Educause Security Discussion mailing list archives

ELK v Splunk, was Re: [SECURITY] SIEM Tools; extremely long

From: Kevin Wilcox <wilcoxkm () APPSTATE EDU>
Date: Mon, 22 Jan 2018 19:01:04 -0500

Warning: as the subject says, extremely long message follows.

To give folks who don't know us a little bit of background, Jeff and I
have had this conversation at the last two SPCs and probably will
again if we're both in Baltimore =)

I was trying to stay away from mentioning ELK in that response but
since you mention it by name...

On 22 January 2018 at 16:39, Collyer, Jeffrey W. (jwc3f)
<jwc3f () virginia edu> wrote:

I do love Splunk.  I’m not anti-ELK, but I know what works for me.


Out of curiosity (because I can't remember, and if I *could* remember
I wouldn't blurt it on a public list without your approval), what was
UVA using for log agg before Splunk?

Schema-on-search is a huge huge win to me.  I do not know all the fields I may care about in all my data prior to 
ingesting, and we’re adding more every day.

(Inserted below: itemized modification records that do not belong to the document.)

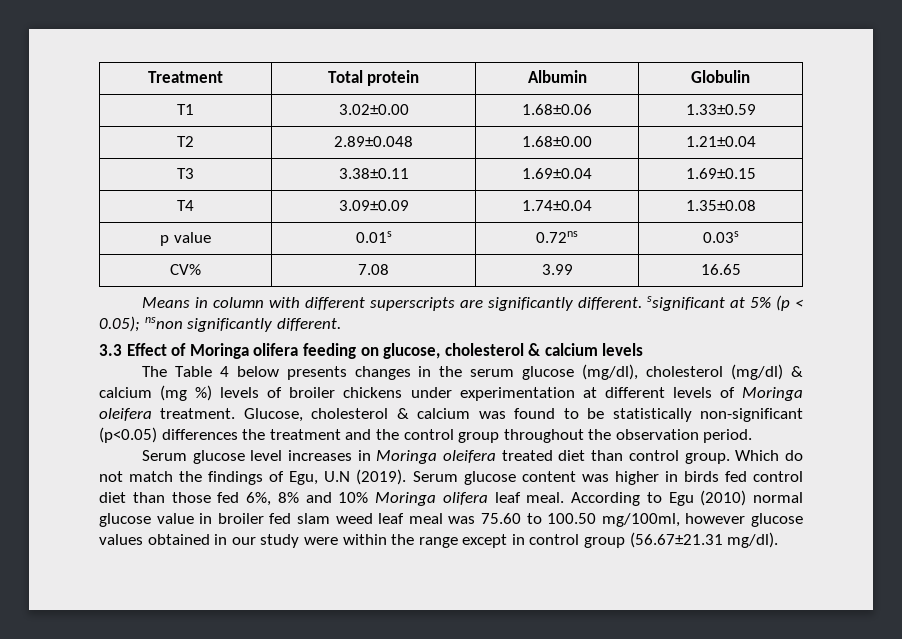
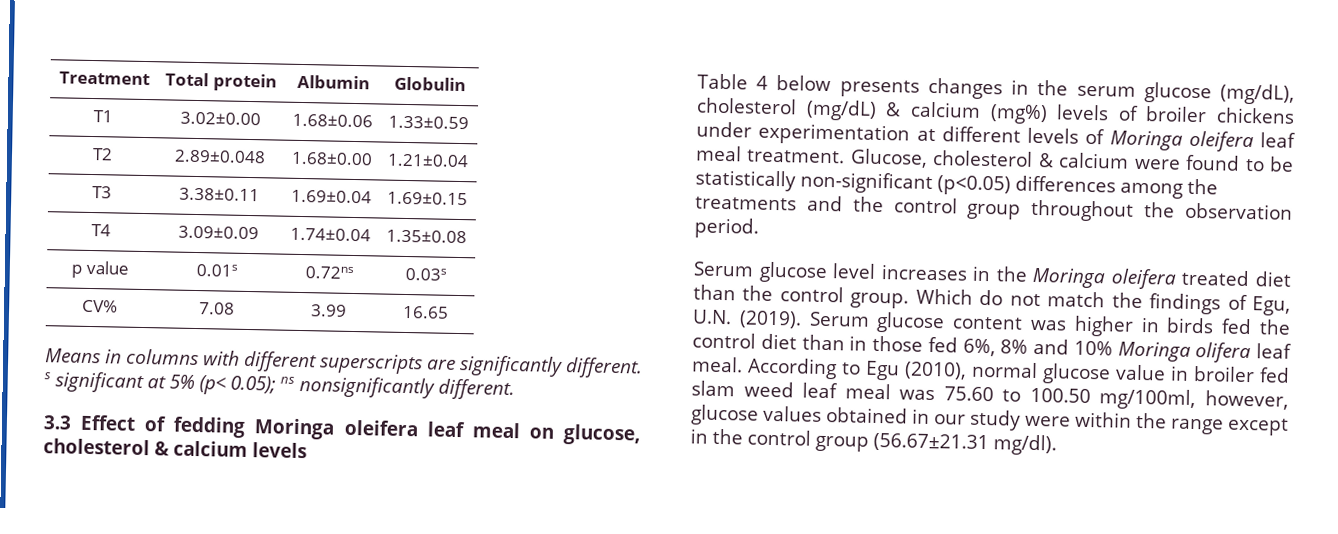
- Means in column with different superscripts are significantly different. ssignificant at 5% (p < 0.05); nsnon significantly different.
+ Means in columns with different superscripts are significantly different. s significant at 5% (p< 0.05); ns nonsignificantly different.
- 3.3 Effect of Moringa olifera feeding on glucose, cholesterol & calcium levels
+ 3.3 Effect of fedding Moringa oleifera leaf meal on glucose, cholesterol & calcium levels
- The Table 4 below presents changes in the serum glucose (mg/dl), cholesterol (mg/dl) & calcium (mg %) levels of broiler chickens under experimentation at different levels of Moringa oleifera treatment.
+ Table 4 below presents changes in the serum glucose (mg/dL), cholesterol (mg/dL) & calcium (mg%) levels of broiler chickens under experimentation at different levels of Moringa oleifera leaf meal treatment.
- Glucose, cholesterol & calcium was found to be statistically non-significant (p<0.05) differences the treatment and the control group throughout the observation period.
+ Glucose, cholesterol & calcium were found to be statistically non-significant (p<0.05) differences among the treatments and the control group throughout the observation period.
- Serum glucose level increases in Moringa oleifera treated diet than control group.
+ Serum glucose level increases in the Moringa oleifera treated diet than the control group.
- Which do not match the findings of Egu, U.N (2019).
+ Which do not match the findings of Egu, U.N. (2019).
- Serum glucose content was higher in birds fed control diet than those fed 6%, 8% and 10% Moringa olifera leaf meal.
+ Serum glucose content was higher in birds fed the control diet than in those fed 6%, 8% and 10% Moringa olifera leaf meal.
- According to Egu (2010) normal glucose value in broiler fed slam weed leaf meal was 75.60 to 100.50 mg/100ml, however glucose values obtained in our study were within the range except in control group (56.67±21.31 mg/dl).
+ According to Egu (2010), normal glucose value in broiler fed slam weed leaf meal was 75.60 to 100.50 mg/100ml, however, glucose values obtained in our study were within the range except in the control group (56.67±21.31 mg/dl).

We can argue about needing to know everything in your data prior to 
indexing, but thats not a Splunk failing if you consider it one.  Splunk solves that problem for me.


If you'd be so kind as to indulge me :)

Let's say I send you two million logs that look like this (assume
they're sent when they were generated):

1st Jan 2018 ron draco fail
3rd Jan 2018 hagrid hermione pass
5th Jan 2018 hagrid ron pass
2nd Jan 2018 hermione cho pass

I then tell you that you can get each user's current house assignment
from Active Directory, LDAP or <this web service>

What has to happen, from a Splunk perspective, if I want only the logs
where proxy instances passed traffic for students *except* I don't
want logs from the "cho" instance, and I need them sorted by the house
each student was in at the time?

Is that impacted if I tell you I need only the ones between six and
eight months old...but I need the results/dashboard for a presentation
in ten minutes?

Is that impacted if my data set spans fifty billion proxy logs from
ten proxy instances for 30k accounts assigned to one of twenty
houses...but that there is a hiccup and Splunk can't get to AD, LDAP
or the web service with house assignments right now?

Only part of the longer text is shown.